Unnamed: 0,status_cleaned,count,mean,std,min,25%,50%,75%,max
0,defaulted,8737.0,41.245164,30.916771,0.0,14.0,36.0,65.0,310.0
1,paid,163703.0,35.764488,26.261591,0.0,14.0,30.0,54.0,481.0


## Late Repayments

**Note:**
- There is still significant risk for a user to default even when the loan due date has been exceeded
- However, if they're given more time, or the remainder is split into multiple repayments, then it's likely that they'll repay the loan

In [103]:
labels = ["not exceeded", "exceeded"]

fig = go.Figure([
    go.Bar(y=labels,
           x=[
               df_data[(df_data["due_date_exceeded"] == label) & (df_data["status_cleaned"] == "paid")]["repayment_id"].count() \
               / df_data[df_data["due_date_exceeded"] == label]["repayment_id"].count() 
               for label in labels
           ],
           marker_color=colors["dark_blue"],
           orientation="h",
           name="paid"),
    go.Bar(y=labels,
           x=[
               df_data[(df_data["due_date_exceeded"] == label) & (df_data["status_cleaned"] == "defaulted")]["repayment_id"].count() \
               / df_data[df_data["due_date_exceeded"] == label]["repayment_id"].count() 
               for label in labels
           ],
           marker_color=colors["dark_purple"],
           orientation="h",
           name="defaulted")
])

fig.update_layout(
    title='<b>There is still significant risk for a user to default even when the loan due date has been exceeded</b>',
    title_font_size=title_font_size,
    font_size=font_size,
    xaxis_title="% of repayments",
    yaxis_title="due date exceeded",
    barmode="stack",
    bargroupgap=0.1,
    legend=dict(
        traceorder="normal",
        orientation="h",
        yanchor="bottom",
        y=1.02,
        xanchor="right",
        x=1
    ),
    template=template,
)
fig.update_yaxes(
    categoryorder='array', 
    categoryarray=labels
)
fig.update_traces(
    texttemplate="%{x:.0%}",
    textposition="outside"
)

fig.show()

![img_4.png](attachment:ae5c7277-08ed-4388-82b9-0904c22c20c0.png)

In [101]:
df_data[df_data["days_since_due_date"] > 0].groupby("status_cleaned", as_index=False)["days_since_due_date"].describe()

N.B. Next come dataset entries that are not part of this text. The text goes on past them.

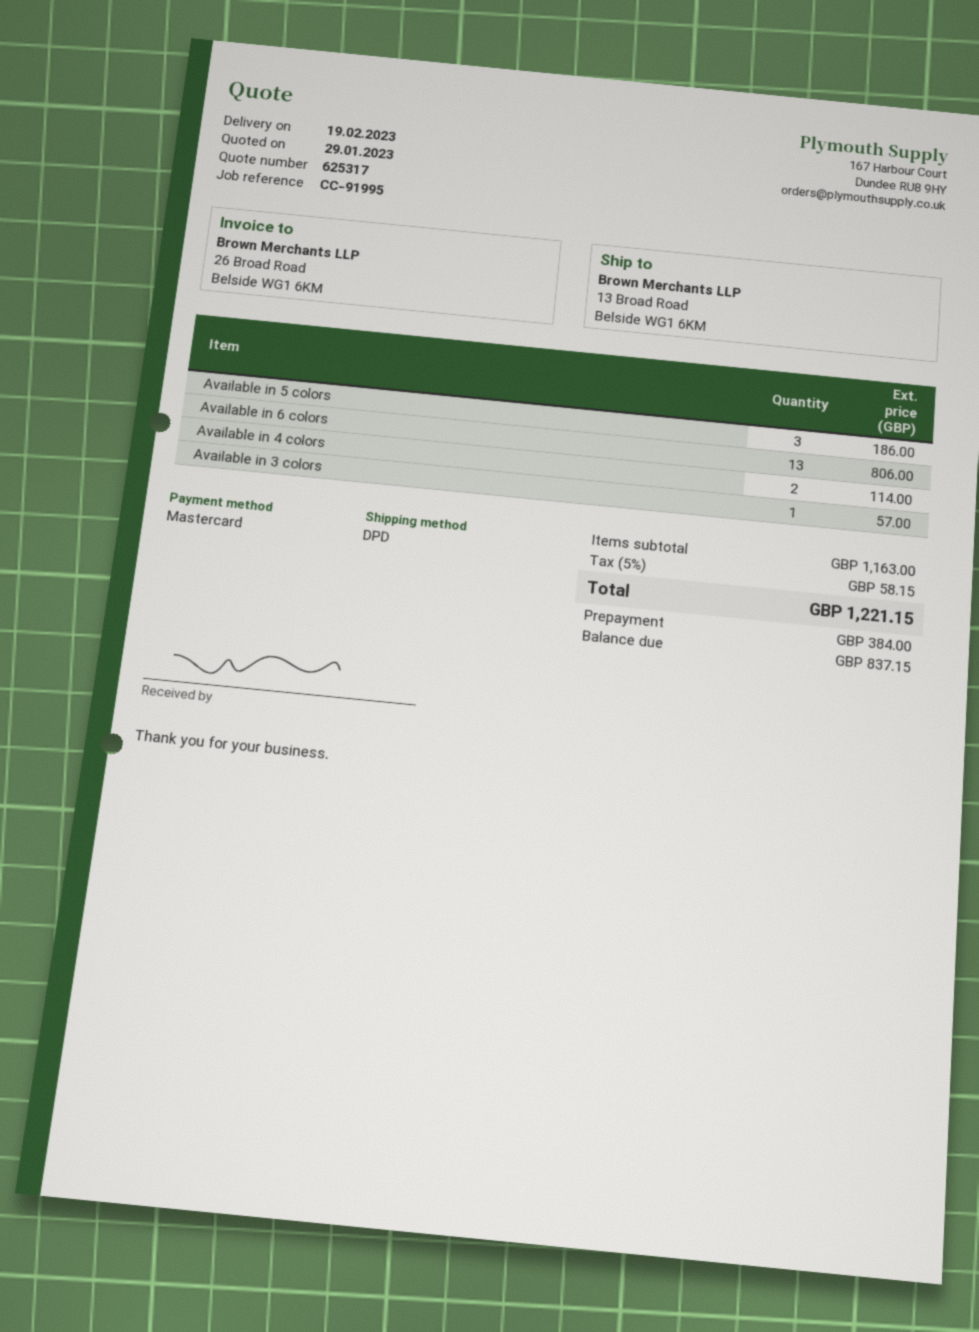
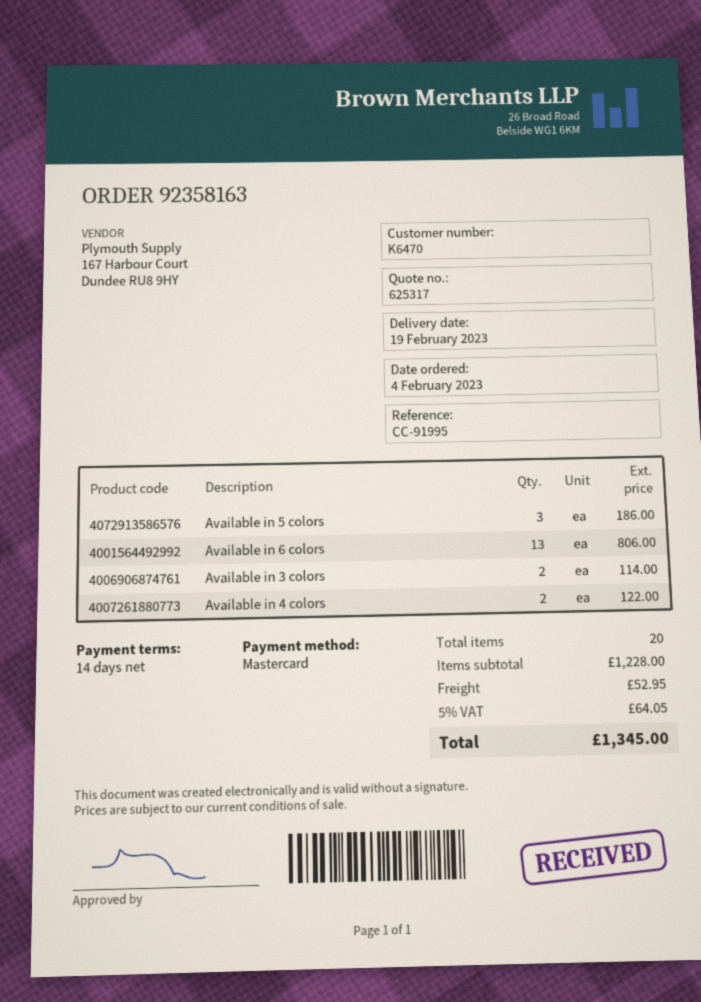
Available in 4 colors: 2 for 114.00 -> 2 for 122.00
Available in 3 colors: 1 for 57.00 -> 2 for 114.00
subtotal: 1163.00 -> 1228.00
shipping: none -> 52.95
tax: 5% = 58.15 -> 5% = 64.05
total: 1221.15 -> 1345.00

Unnamed: 0,status_cleaned,count,mean,std,min,25%,50%,75%,max
0,defaulted,609.0,6.862069,19.599376,1.0,1.0,3.0,8.0,220.0
1,paid,5018.0,6.650857,8.841982,1.0,3.0,6.0,10.0,391.0


## Repayment Lag

**Note:** Frequent repayments don't necessarily result in repayments

In [110]:
fig = px.box(
    df_data[df_data["due_date_exceeded"] == "not exceeded"], 
    y="days_lag_repayment", 
    x="status_cleaned",
    color="status_cleaned",
    color_discrete_sequence=[colors["dark_blue"], colors["dark_purple"]],
)

fig.update_layout(
    title="<b>Frequent repayments don't necessarily result in repayments</b>",
    title_font_size=title_font_size,
    font_size=font_size,
    xaxis_title=None,
    yaxis_title="repayment lag (days)",
    showlegend=False,
    template=template,
)

fig.show()

![img_5.png](attachment:76490a69-373e-4100-afcb-c6baa31e0bf3.png)

In [112]:
df_data[df_data["due_date_exceeded"] == "not exceeded"].groupby("status_cleaned", as_index=False)["days_lag_repayment"].describe()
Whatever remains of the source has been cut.